**Exercise material**

#####

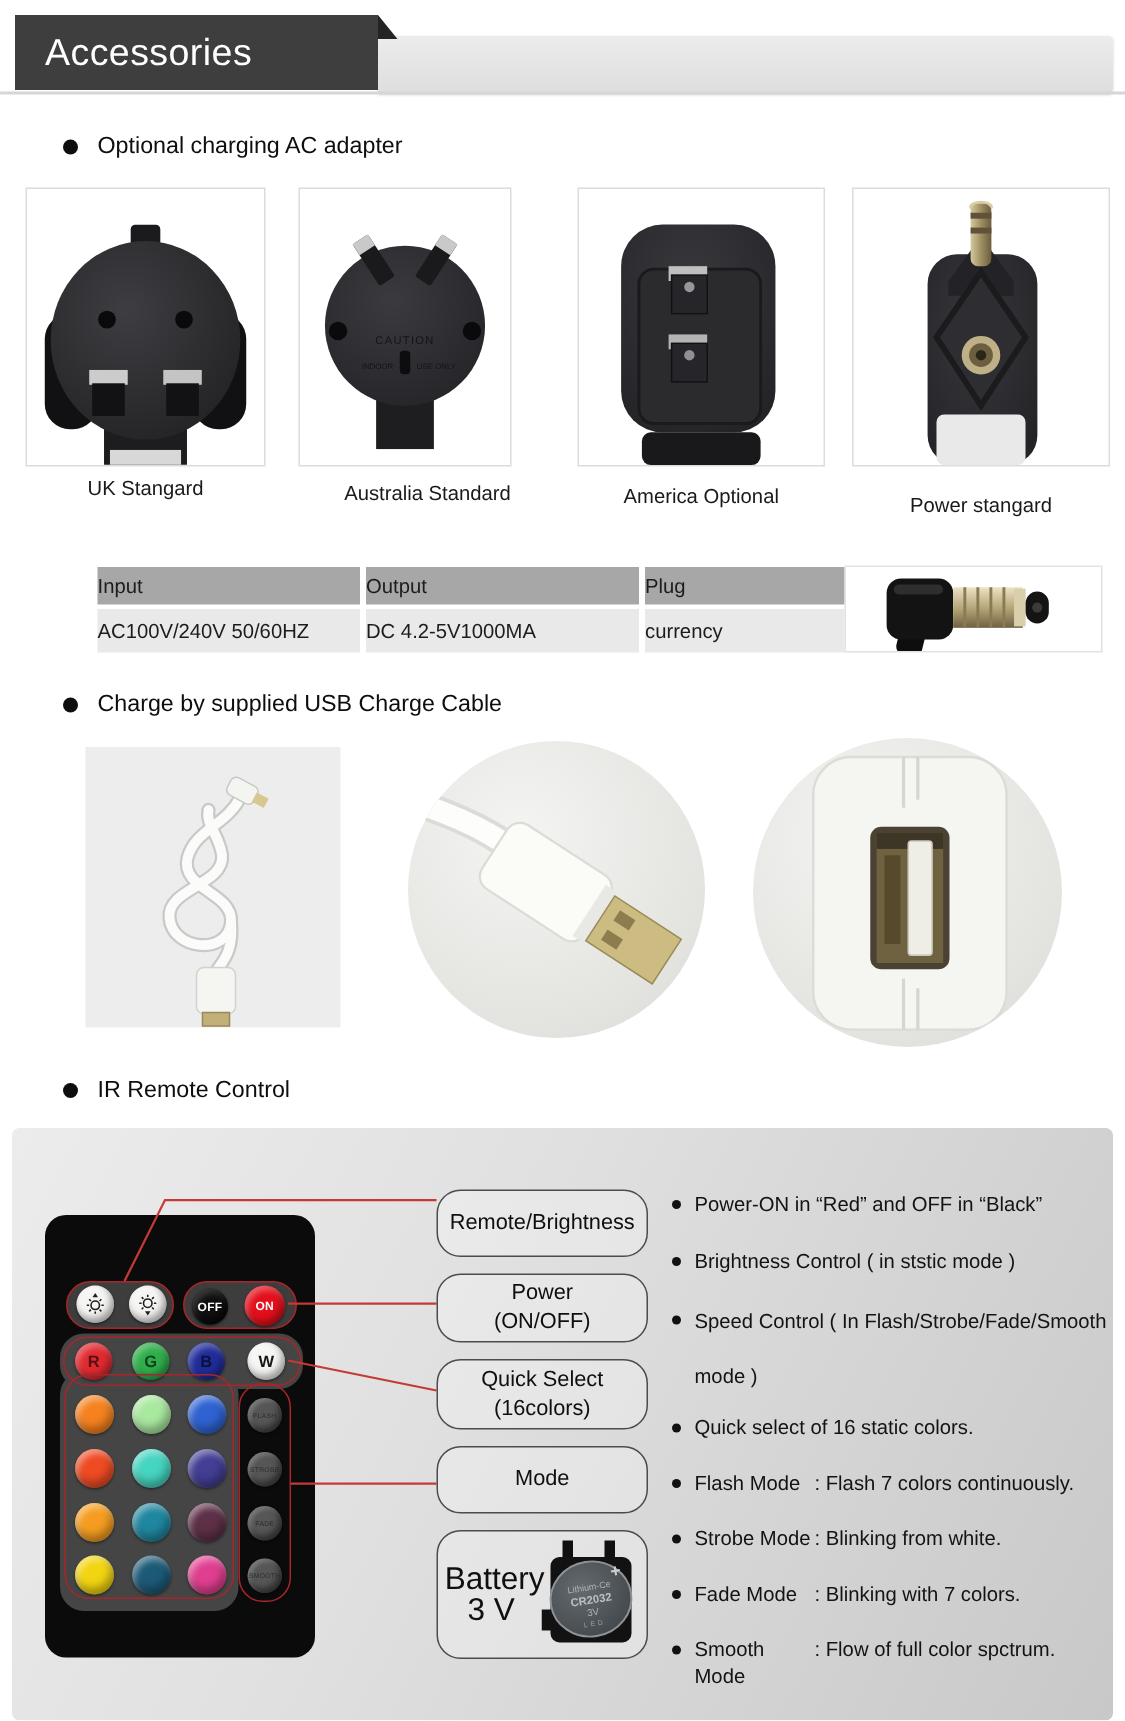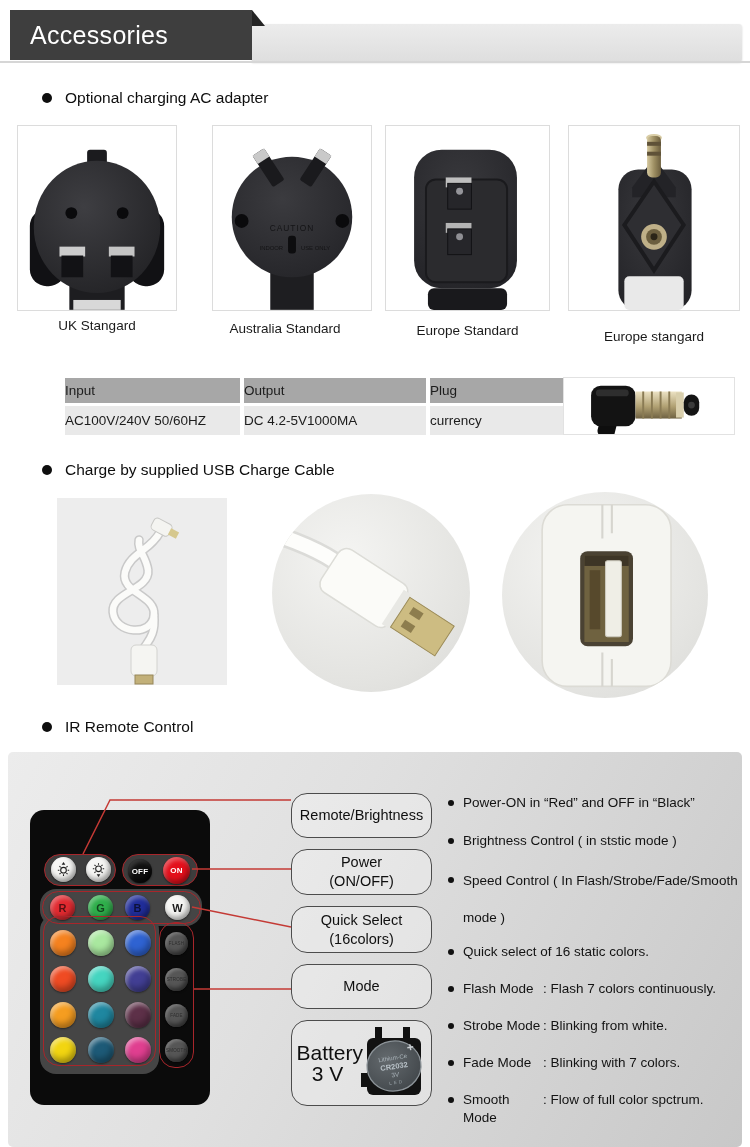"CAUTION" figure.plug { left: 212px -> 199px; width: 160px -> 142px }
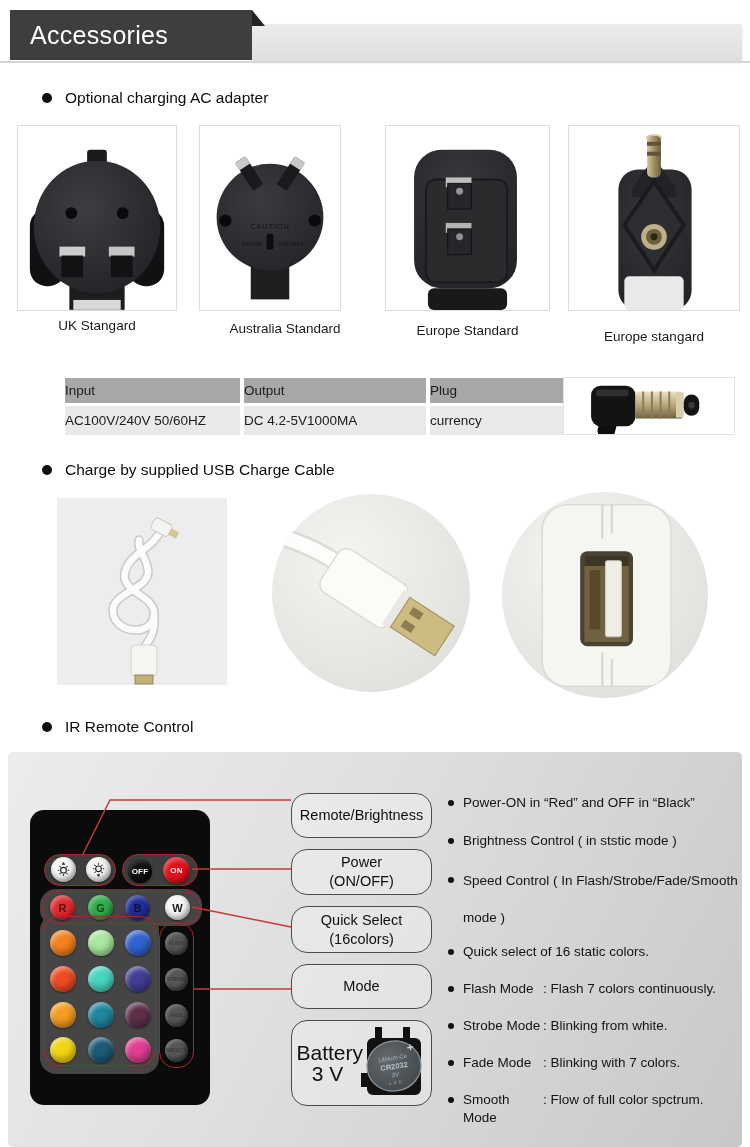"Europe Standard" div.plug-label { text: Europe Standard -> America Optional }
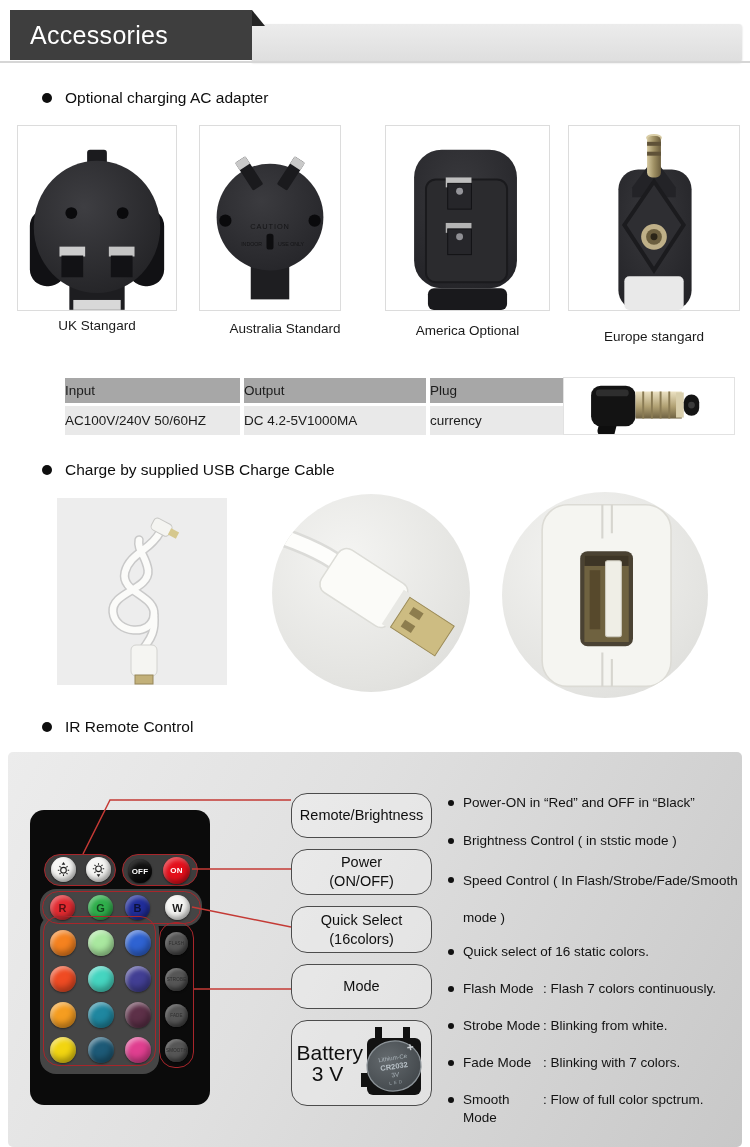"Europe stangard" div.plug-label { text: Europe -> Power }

#####

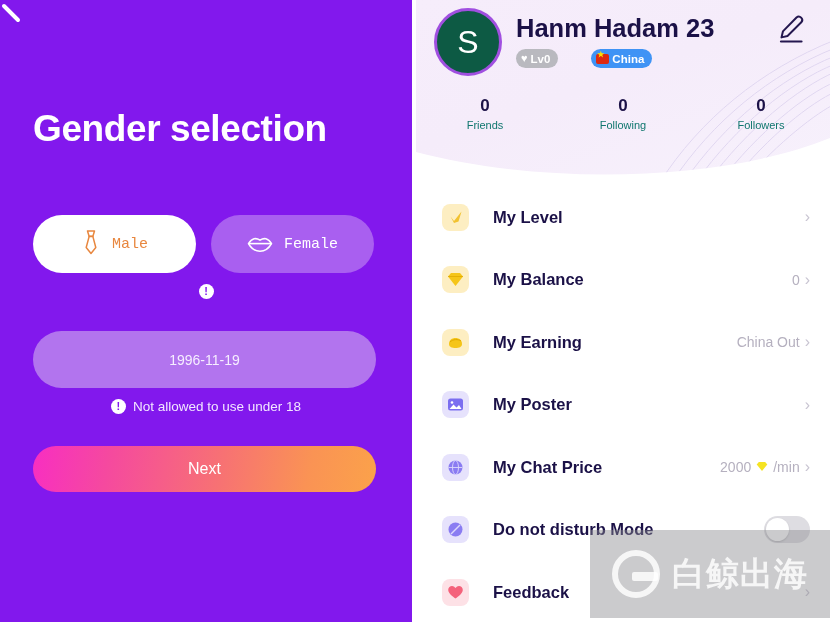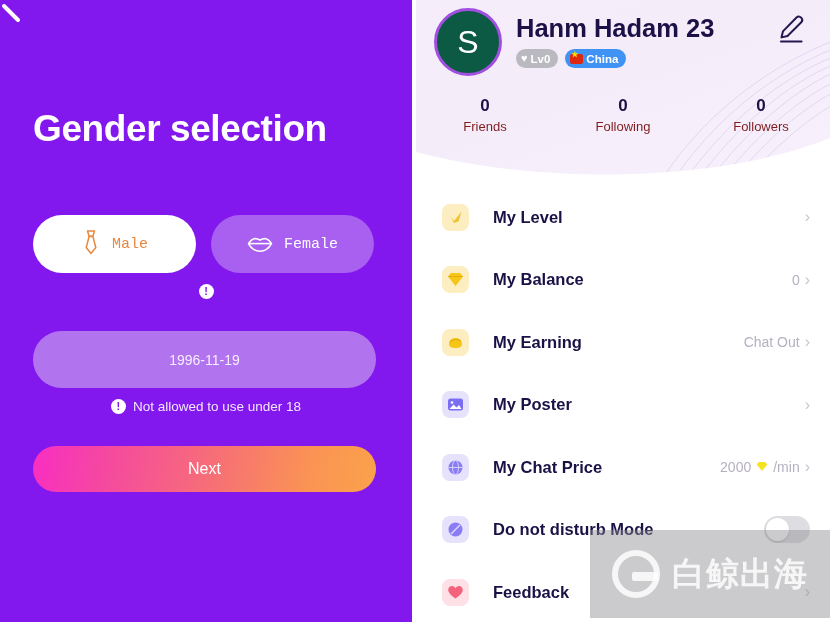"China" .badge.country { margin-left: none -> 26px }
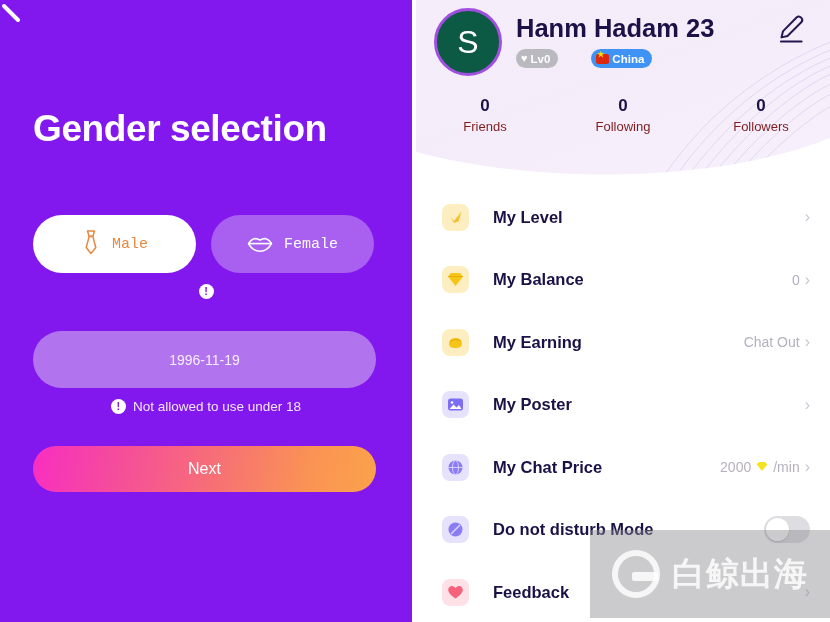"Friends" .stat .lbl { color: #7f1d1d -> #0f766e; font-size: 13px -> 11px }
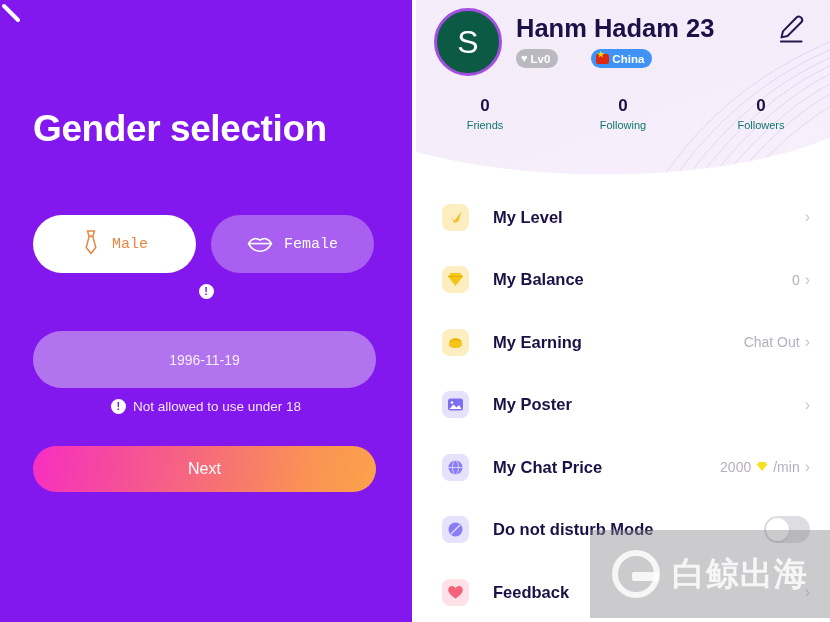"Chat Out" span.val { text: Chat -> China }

#####

**Task to carry out**
For the data above, set down exactly the lines from the line with "left: 212px ->" to the line with "text: Europe ->", both included, leaving pictures out.

**Written solution**
"CAUTION" figure.plug { left: 212px -> 199px; width: 160px -> 142px }
"Europe Standard" div.plug-label { text: Europe Standard -> America Optional }
"Europe stangard" div.plug-label { text: Europe -> Power }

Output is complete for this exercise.